Und über das Internet fand er Verbündete: in Salzburg und in Kärnten. Dort engagieren sich viele Bauern und andere BürgerInnen gegen die geplante Tauerngasleitung, die von Bayern über Oberösterreich, Salzburg und Kärnten nach Italien gebaut werden soll. Ende 2007 gründeten die E.on Ruhrgas und mehrere österreichische Energieversorger ein Unternehmen, um das Projekt Tauerngasleitung zu prüfen. E.on ist zu 45 Prozent daran beteiligt, die Salzburg AG und die Energie AG Oberösterreich zu je 15 Prozent. Erst einmal sollten eine Machbarkeitsstudie und Verhandlungen mit Gemeinden und Grundbesitzern durchgeführt werden. In einigen Salzburger Gemeinden, wie Kuchl, Abtenau, Flachau und Scheffau, regte sich sofort Widerstand gegen das Projekt. Und der war auch bald gut organisiert, da sich viele SalzburgerInnen schon jahrelang mit dem Verbund herumschlagen, der eine 380-kV-Stromleitung bauen will. Die Leitung solle unter der Erde verlegt werden, wird gefordert, was aber die Kosten gewaltig erhöhen würde. Und nun organisieren sich viele BürgerInnen auch noch gegen die Gastransitleitung, schreiben Leserbriefe an die «Salzburger Nachrichten» und die «Kronen Zeitung», fordern Termine mit LandespolitikerInnen und Bundesministern. Doch bei weitem nicht alle sind gegen das Projekt. Der Geschäftsführer des Tauerngasleitungsprojekts, Thomas Kettl, sagte Mitte November, dass bereits mehr als 90 Prozent der betroffenen Grundbesitzer Vorverträge abgeschlossen hätten. Nur in Scheffau und Kuchl gebe es Probleme.
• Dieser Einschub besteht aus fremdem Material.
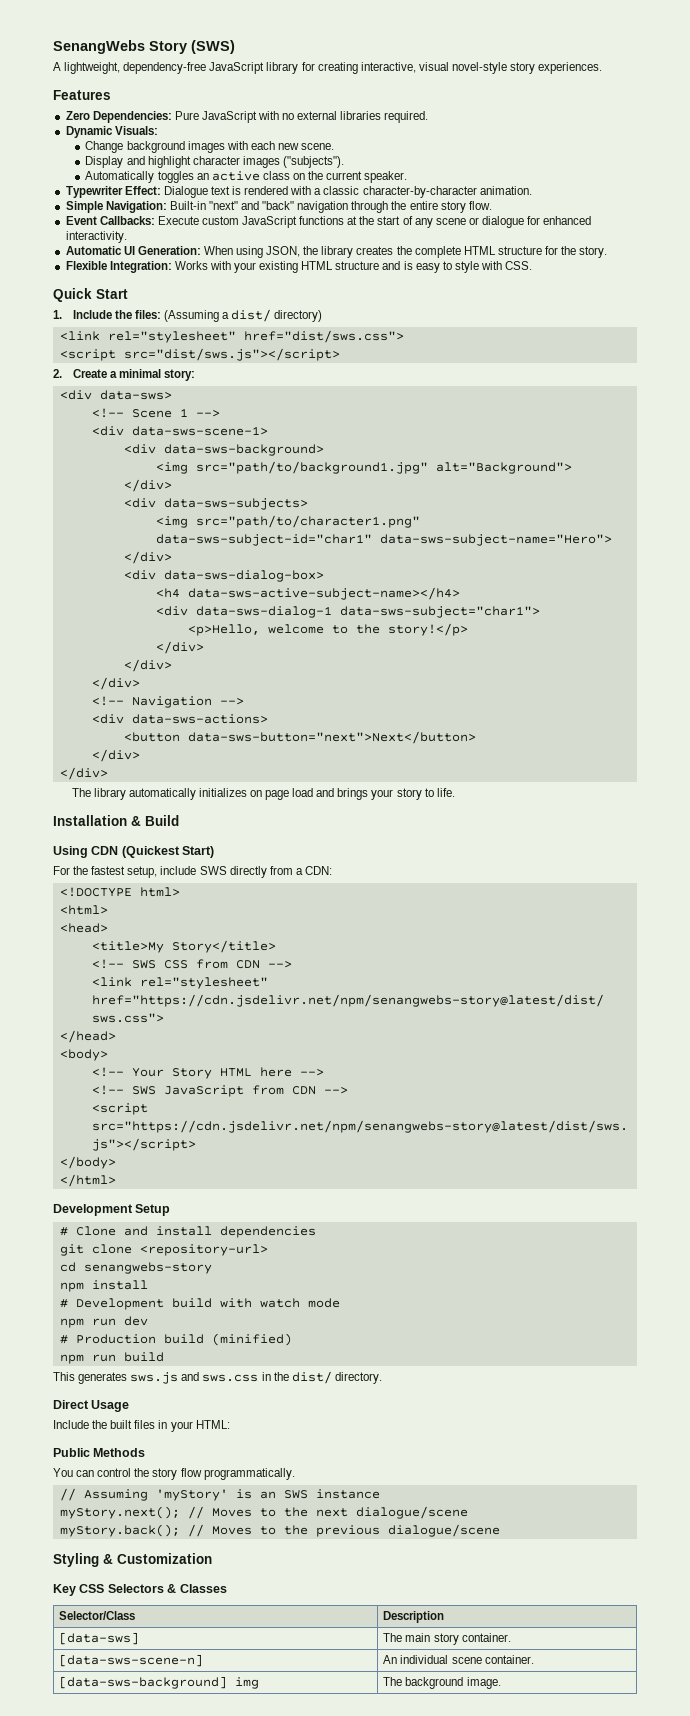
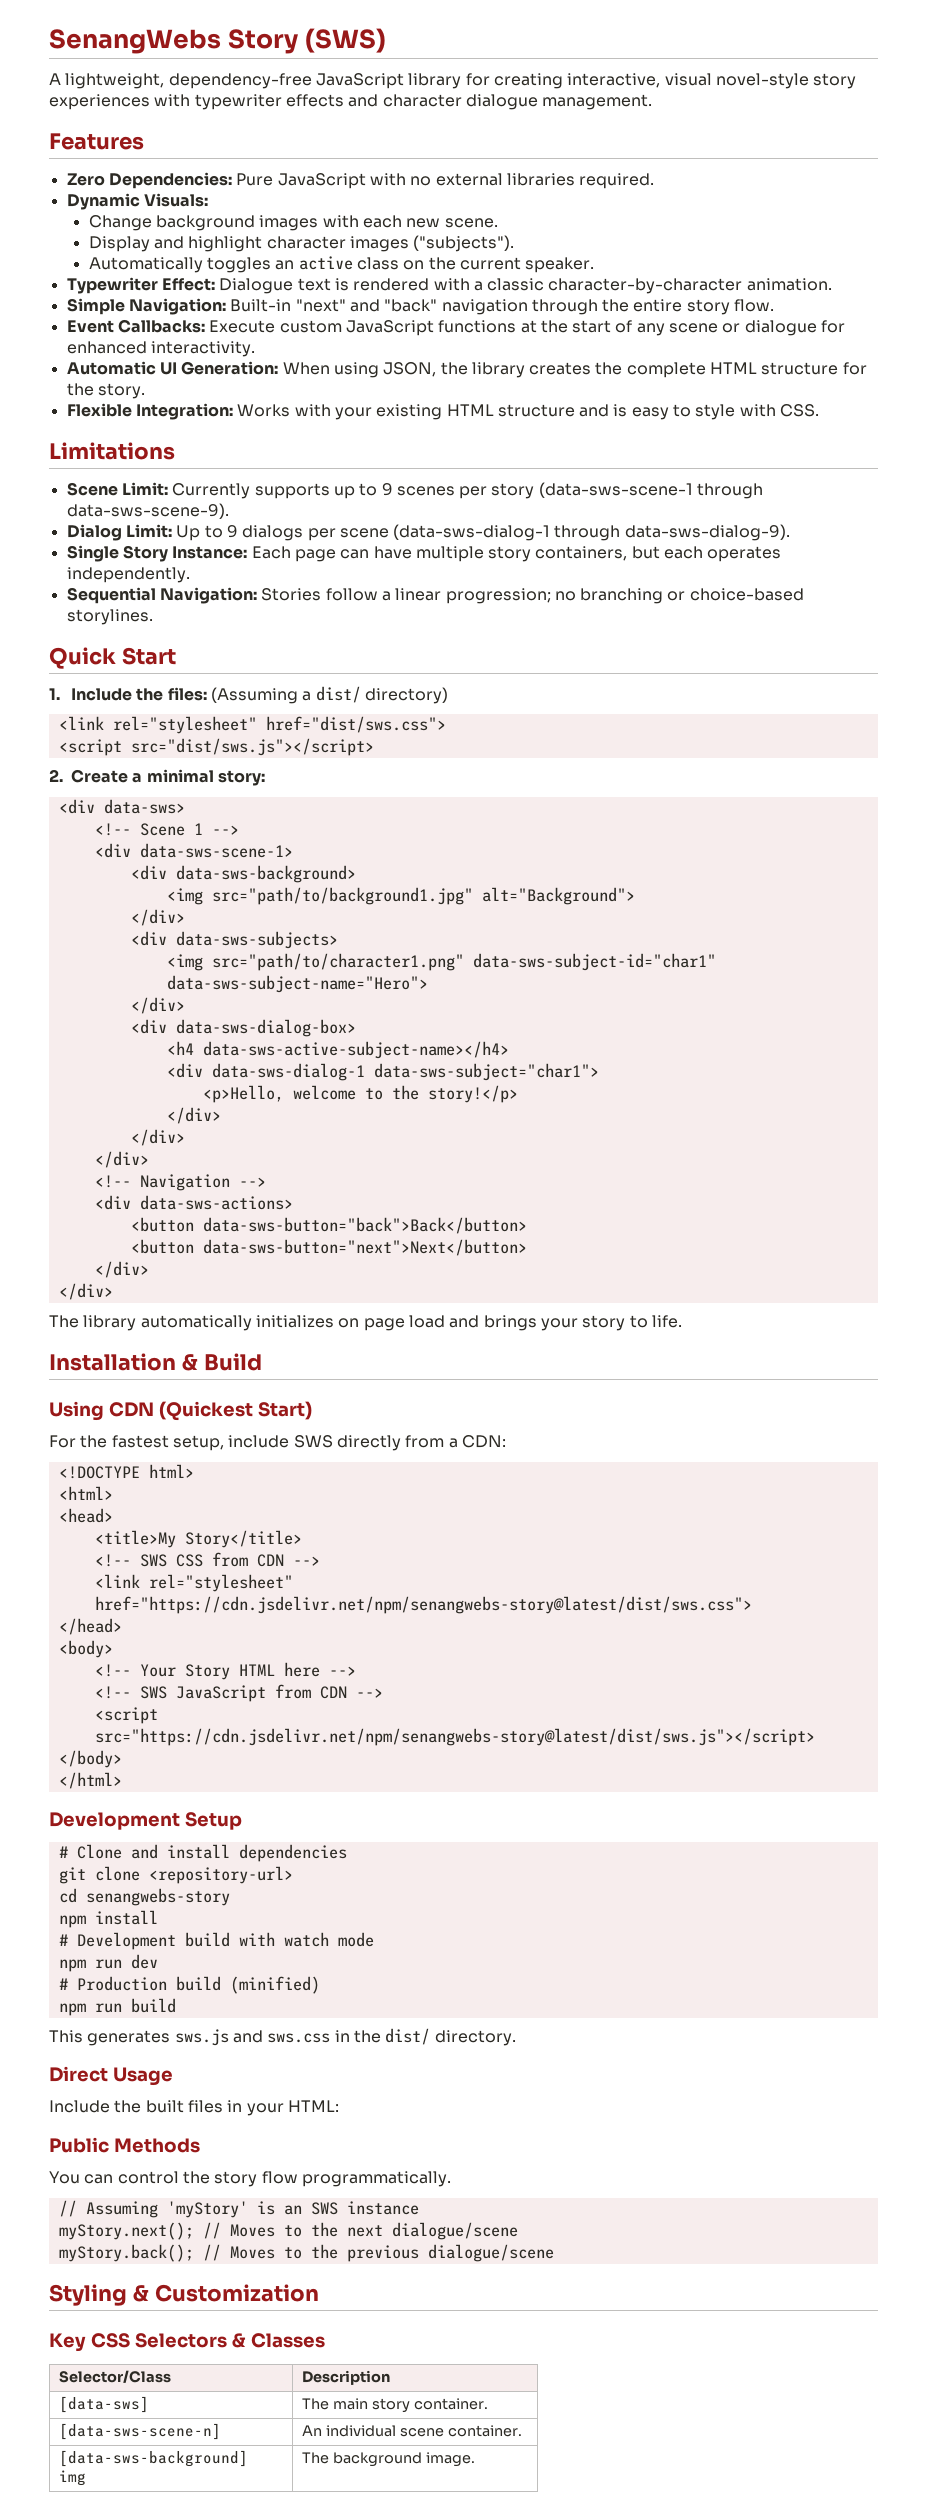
- A lightweight, dependency-free JavaScript library for creating interactive, visual novel-style story experiences.
+ A lightweight, dependency-free JavaScript library for creating interactive, visual novel-style story experiences with typewriter effects and character dialogue management.
+ Limitations
+ Scene Limit: Currently supports up to 9 scenes per story (data-sws-scene-1 through data-sws-scene-9).
+ Dialog Limit: Up to 9 dialogs per scene (data-sws-dialog-1 through data-sws-dialog-9).
+ Single Story Instance: Each page can have multiple story containers, but each operates independently.
+ Sequential Navigation: Stories follow a linear progression; no branching or choice-based storylines.
+ <button data-sws-button="back">Back</button>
«Bei uns in Kuchl ist ein Großteil der Bauern dagegen», sagt der Kuchler Land- und Fostwirt Stefan Weiß. Auch in Adnet bei Hallein haben erst vier von 24 Bauern unterschrieben. Was viele Leute besonders erzürnt hat, war ein Beschleunigungszuschlag für Grundbesitzer, die besonders schnell einen Vorvertrag unterzeichnen. Dabei wurde mit sehr viel Geld gelockt: Mehr als doppelt so viel Entschädigung, nämlich zusätzlich bis zu 80 Euro pro Laufmeter, würde man bekommen, wenn man bis Ende 2009 unterschreibt. «Die Bauern wurden erpresst», sagt Weiss.

Der Ausbau der Gasinfrastruktur werde auf Jahrzehnte hinaus die Abhängigkeit vom Gas zementieren, argumentieren die Pipelinegegner. Statt auf die Energiewende zu setzen und nur in erneuerbare Energie zu investieren, begebe man sich weiter in die Abhängigkeit von Gas. Die rund eine Milliarde Euro, die die Leitung nach heutigem Stand schätzungsweise kosten wird, sollten die heimischen Energieversorger lieber in Biomasseheizwerke, Windräder und Solaranlagen investieren.

Die Betreiber der Tauerngasleitung argumentieren mit Versorgungssicherheit. In Italien würde in die Gasleitung Erdgas aus Libyen und dem arabischen Raum eingespeist, damit würde die Abhängigkeit von Russland reduziert. Ein Argument, das die Gegner nicht nachvollziehen können. Schließlich ist der russische Energiekonzern Gazprom an E.on beteiligt.